On the other row of seats, Merrick and Crane looked at him, and at each other.
“Busy morning, was it?” said Crane eventually. “Or a long night?”
“The latter, running into the former. Some business to take care of.”
“So I see. Merrick, get a pot of coffee lined up for Mr. Day, strong, and on your way, tell the guard we’re reserving this whole carriage to the end of the line. Encourage him not to come in. Get the blinds on your way out.”
“My lord,” said Merrick woodenly, pulling the blinds on the compartment door and letting himself out.
“Is there a reason you’re making this a private compartment?” Stephen enquired warily.
“Yes,” said Crane. “Is there a reason your sleeve is soaked in blood?”
“What? Where? Oh
bother
.” Stephen contorted himself to look at his left elbow. “Blast.”
“It looks to the untutored eye as though you have been leaning in a puddle of blood,” said Crane. “Quite a large puddle.”
“Yes. I dare say it does.”
“Because…?”
“I can’t talk about my business. I’m sure you understand.”
“But since you’re now about
my
business, Mr. Day, I’d like to know whose blood you’re wearing. Within the bounds of discretion. For my own peace of mind.”
Stephen gave him a narrow-eyed look. “It was a cat,” he said. “And bleeding it wasn’t my idea, I can assure you.” He stifled a yawn.
There was a subdued knock and Merrick entered bearing a tray.
“Another small miracle, thank you.” Crane nodded towards Stephen. “It’s cat’s blood, in case you were wondering.”
“Course it is, my lord.” Merrick manipulated cups and coffeepot deftly. “There you are, sir, that’ll set you up. You won’t be disturbed, my lord. Do you need me?”

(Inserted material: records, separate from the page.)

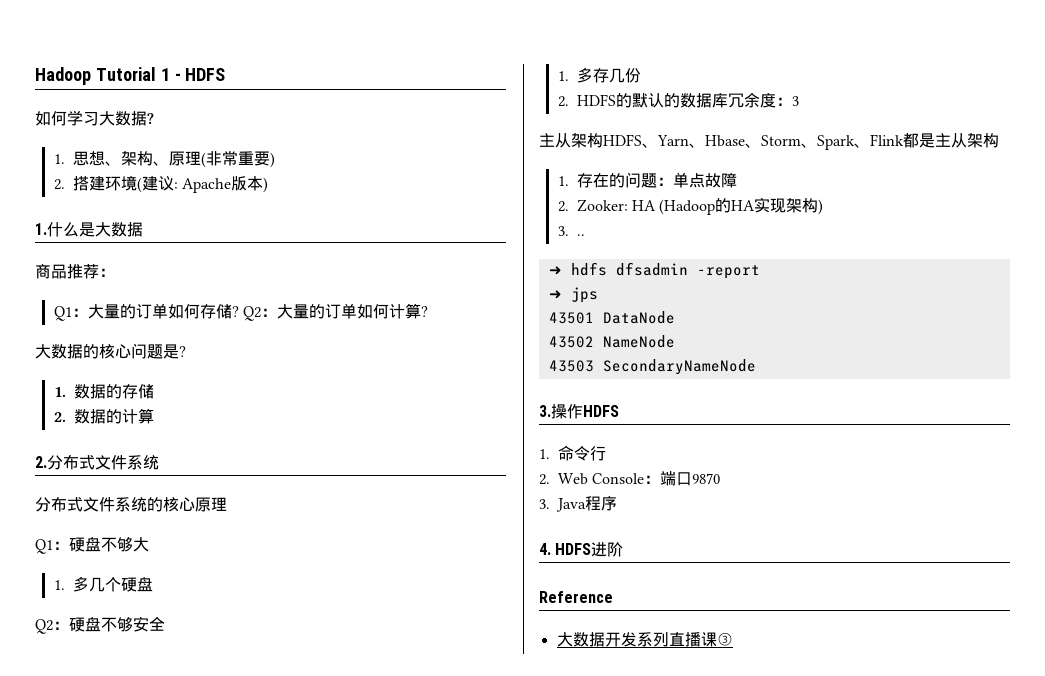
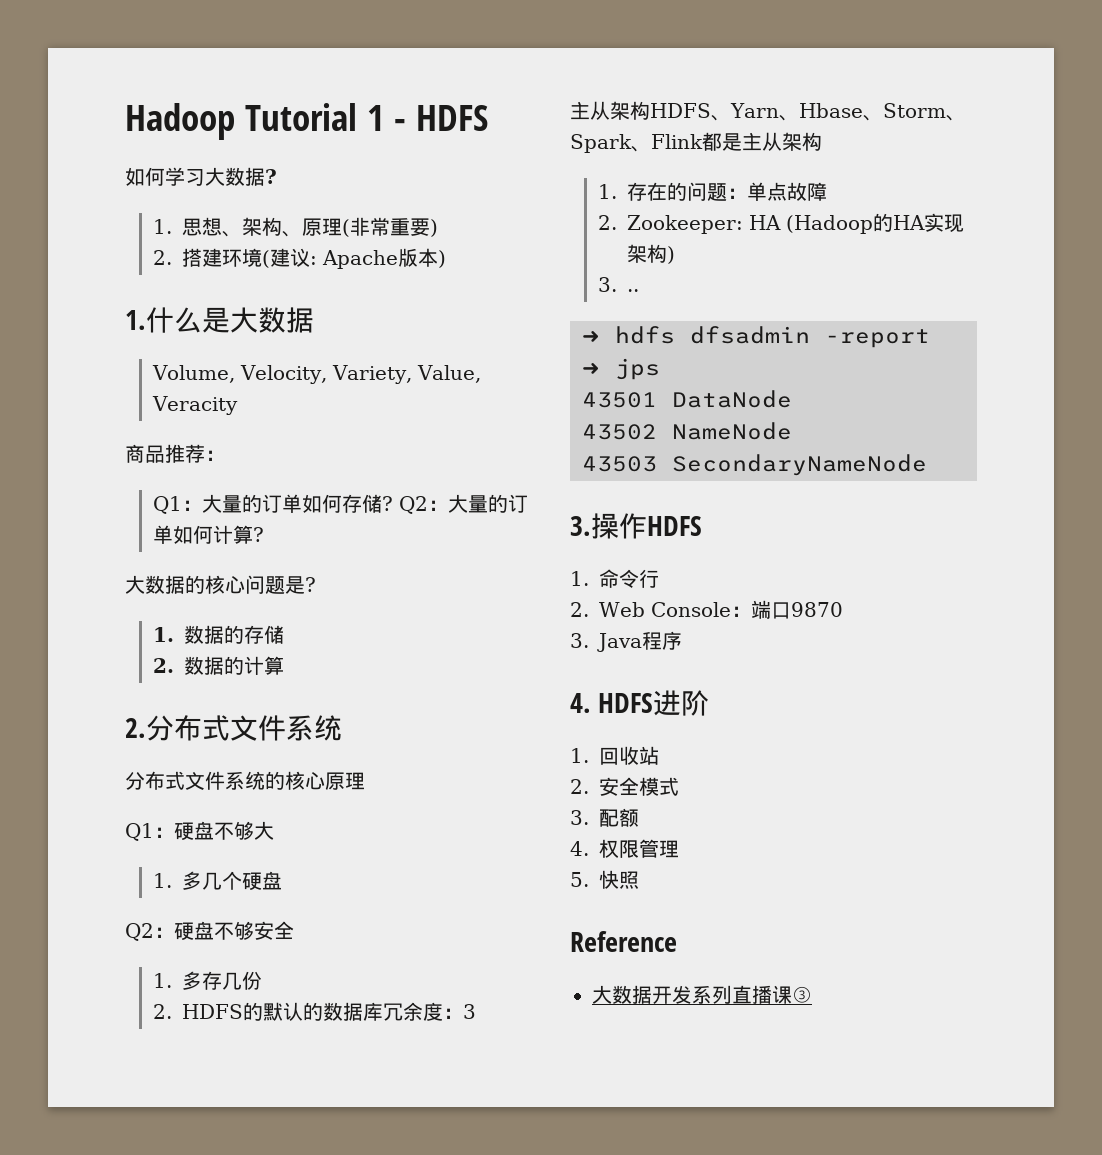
+ Volume, Velocity, Variety, Value, Veracity
- 2. Zooker: HA (Hadoop的HA实现架构)
+ 2. Zookeeper: HA (Hadoop的HA实现架构)
+ 1.回收站
+ 2.安全模式
+ 3.配额
+ 4.权限管理
+ 5.快照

“No, carry on,” said Crane. Merrick said something in Chinese and there was a brief staccato exchange before Merrick withdrew again.

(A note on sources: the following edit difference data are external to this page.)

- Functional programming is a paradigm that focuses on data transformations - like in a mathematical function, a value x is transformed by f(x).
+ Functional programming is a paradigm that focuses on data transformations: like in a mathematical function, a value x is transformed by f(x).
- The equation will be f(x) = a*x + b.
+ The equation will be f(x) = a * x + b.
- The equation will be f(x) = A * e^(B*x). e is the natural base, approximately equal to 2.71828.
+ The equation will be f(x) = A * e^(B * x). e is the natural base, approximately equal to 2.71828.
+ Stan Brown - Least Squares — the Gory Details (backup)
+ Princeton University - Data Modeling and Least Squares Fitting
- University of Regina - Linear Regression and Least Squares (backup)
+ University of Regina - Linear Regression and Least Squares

Stephen sipped his coffee, watching Crane over the cup’s brim. “What was that?”
“I reminded him not to fleece the fireman too badly. He’s a devil with a pack of cards. Why are you here, Mr. Day? We were expecting Mr. Fairley.”
“Yes, I know. I, ah…I got your lawyer’s letter.”

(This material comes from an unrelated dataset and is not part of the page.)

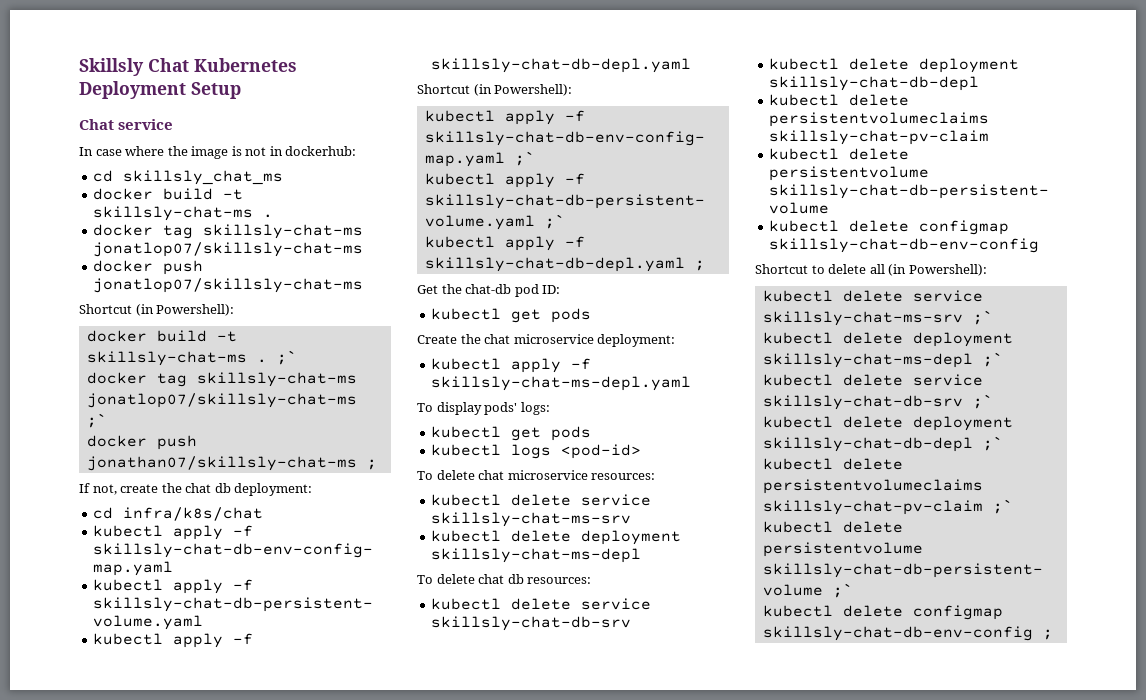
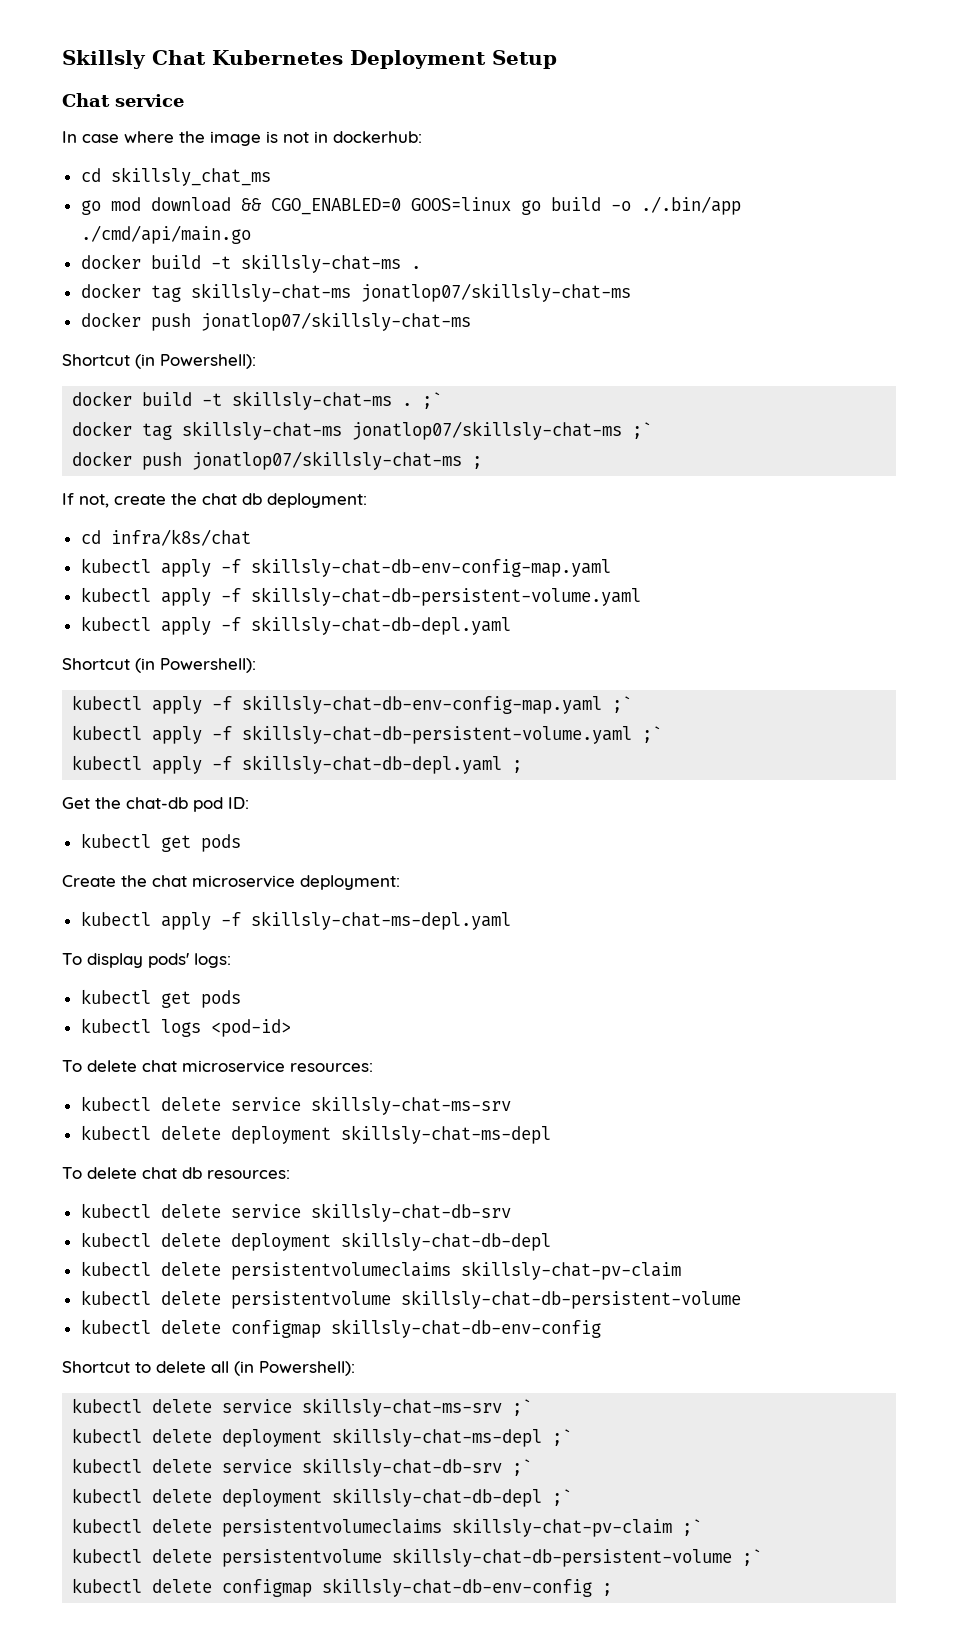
+ go mod download && CGO_ENABLED=0 GOOS=linux go build -o ./.bin/app ./cmd/api/main.go
- docker push jonathan07/skillsly-chat-ms ;
+ docker push jonatlop07/skillsly-chat-ms ;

The stiff cream vellum envelope, wildly incongruous as it lay on his doormat with the cheap stationery and the bills. The letter it contained, from Crane’s lawyers, who were not Griffin and Welsh. The written, notarised statement from Humphrey Griffin, stating how he had forced Allan Day to sign the documents that had ruined him, laying out the lies, detailing the persecution he had subjected him to, all on the orders of Quentin, Lord Crane. The list of names to whom copies of that notarised statement were being sent, on the orders of Lucien, Lord Crane. The dry request that Stephen should supply names and addresses of any parties to whom further copies should be sent.